Considered historically as the period in which the Neoclassical
Approach of the Economy Theory is formalized, the Marginalist Revolution
begins between 1871 and 1874 in papers by William Stanley Jevons, Carl
Menger and Leon Walras. Nevertheless, it must be clarified that exactly
in its beginnings, even when the mathematical formalization of the
economy theory propitiated, the assumptions of the behavior of the
agents did not arise from an ad-hoc axiomatization, but of some
particular philosophical doctrine, for example in the case of Jevons of
Bentham's utilitarianism that proposed pleasure and pain as the
basic reasons that move the human acts, in the case of Walras the
philosophy of the natural right, or in the case of Menger his
Aristotelian formation that took him to the search of the essence of the
economy phenomena by means of a theoretical research with the objective
to produce exact or natural laws, to deepen these appreciations we
suggest reading Backhouse (1985).
Even though the philosophical sustenance of the assumptions is
undeniable on the agents in the origins of marginalism, the later
development of the economy concentrated in the solution of the problem
of the general balance would culminate in the Arrow-Debreu model, in
which it proceeds to the axiomatization of the Consumer Theory whose
canonical version can be found in Debreu (1959).
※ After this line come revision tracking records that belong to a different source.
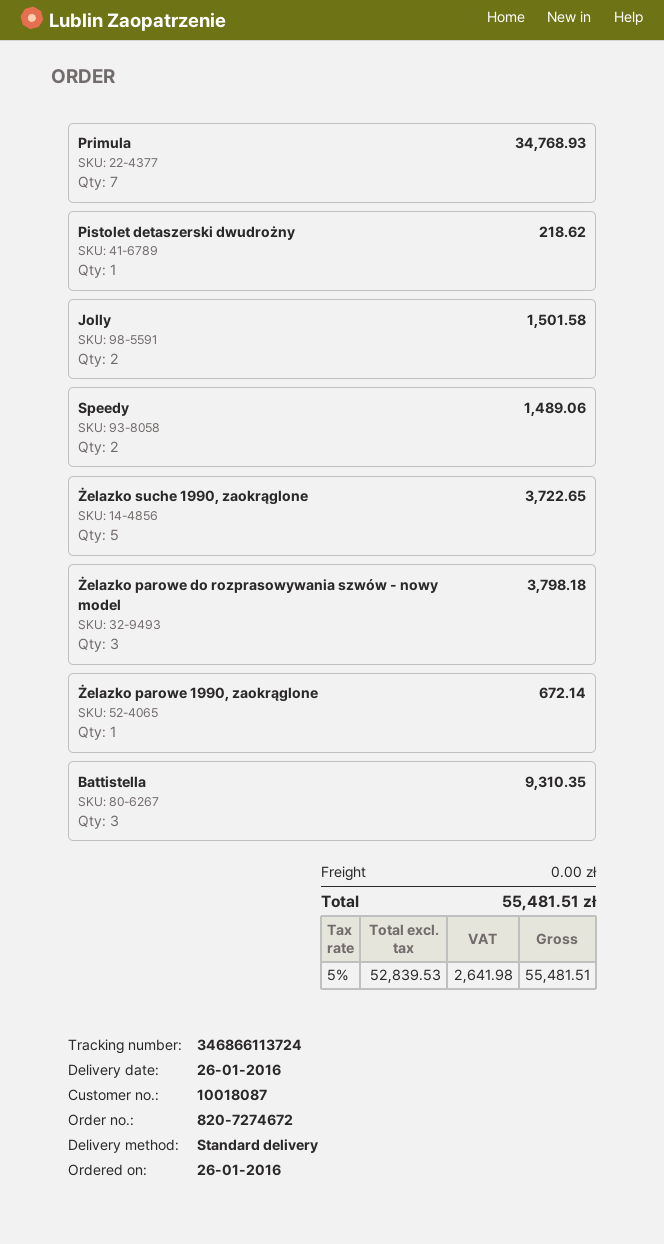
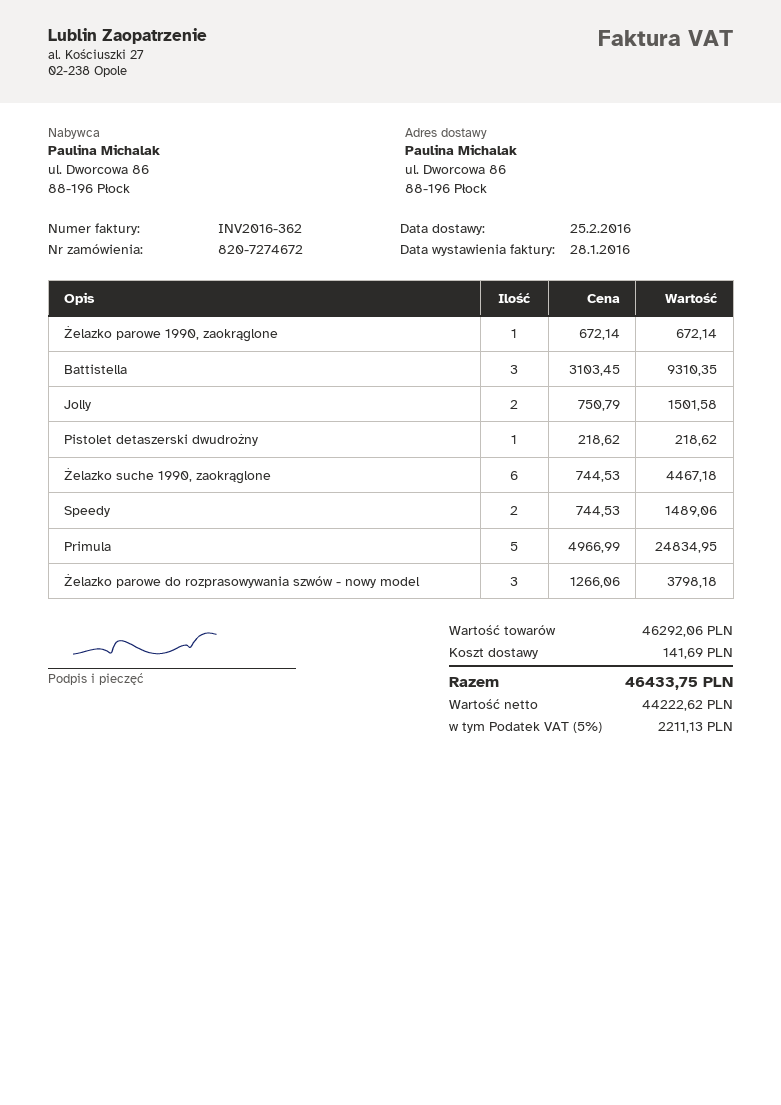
delivery date: 2016-01-26 -> 2016-02-25
Primula: 7 for 34768.93 -> 5 for 24834.95
Żelazko suche 1990, zaokrąglone: 5 for 3722.65 -> 6 for 4467.18
shipping: 0.00 -> 141.69
net: 52839.53 -> 44222.62
tax: 5% = 2641.98 -> 5% = 2211.13
total: 55481.51 -> 46433.75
As a consequence, this
new approach, concentrated in the individual consumer and his
preferences (that came in replacement of the usefulness concept), brings
prepared the abandonment and the forgetfulness of the Classic Approach
that estimated a society divided basically in three different social
classes: Workers, Capitalists and Landowners; which implied tacitly,
according to Foley's (2002), schematic version of the economy, that
the behaviors of the people could be understood as the behaviors of an
economy agent pertaining to some of the mentioned classes.
In this sense, from Foley's (2002), perspective with the
appearance of the Representative Economy Agent, product of the
marginalist revolution and the later evolution of the theoretical
economy itself, based on the use of the mathematical language, the
differences of classes with the consequent simplification in the
decision schemes are eliminated. Now the economy agent represents those
characteristics that were shared by all the people, in as much that all
men are to a certain extent workers who offer their work force, and in
greater or smaller measure they are also proprietors of some assets
which produce profits and/or landowners, becoming therefore the Economy
Agent a model on the scale of the whole society.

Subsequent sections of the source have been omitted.